Directions for this task>
Copy each line below in which the string "Apron" appears.

Content revision data>
^^^^^^^^^^^^^^^^

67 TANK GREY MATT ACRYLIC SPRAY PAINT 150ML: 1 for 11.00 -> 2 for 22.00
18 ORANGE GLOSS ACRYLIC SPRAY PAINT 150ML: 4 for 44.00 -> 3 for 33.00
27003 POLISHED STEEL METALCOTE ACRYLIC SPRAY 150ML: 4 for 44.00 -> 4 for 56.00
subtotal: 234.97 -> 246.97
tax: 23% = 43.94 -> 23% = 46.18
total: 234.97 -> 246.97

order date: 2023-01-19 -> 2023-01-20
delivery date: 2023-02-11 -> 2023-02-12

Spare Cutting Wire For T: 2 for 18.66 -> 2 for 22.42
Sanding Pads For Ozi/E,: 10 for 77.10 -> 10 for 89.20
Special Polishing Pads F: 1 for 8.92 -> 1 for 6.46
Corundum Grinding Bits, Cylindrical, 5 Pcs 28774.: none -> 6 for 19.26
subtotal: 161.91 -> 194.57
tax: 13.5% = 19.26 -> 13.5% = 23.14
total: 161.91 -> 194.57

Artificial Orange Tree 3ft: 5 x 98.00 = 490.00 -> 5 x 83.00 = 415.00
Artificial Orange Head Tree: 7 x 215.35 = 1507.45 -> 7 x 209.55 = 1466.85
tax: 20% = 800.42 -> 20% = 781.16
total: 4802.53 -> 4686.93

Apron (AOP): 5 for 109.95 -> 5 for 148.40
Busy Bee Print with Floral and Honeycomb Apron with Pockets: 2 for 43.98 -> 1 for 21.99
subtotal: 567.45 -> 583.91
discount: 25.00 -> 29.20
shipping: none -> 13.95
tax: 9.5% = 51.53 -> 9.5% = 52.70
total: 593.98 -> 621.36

^^^^^^^^^^^^^^^^

Your solution>
Apron (AOP): 5 for 109.95 -> 5 for 148.40
Busy Bee Print with Floral and Honeycomb Apron with Pockets: 2 for 43.98 -> 1 for 21.99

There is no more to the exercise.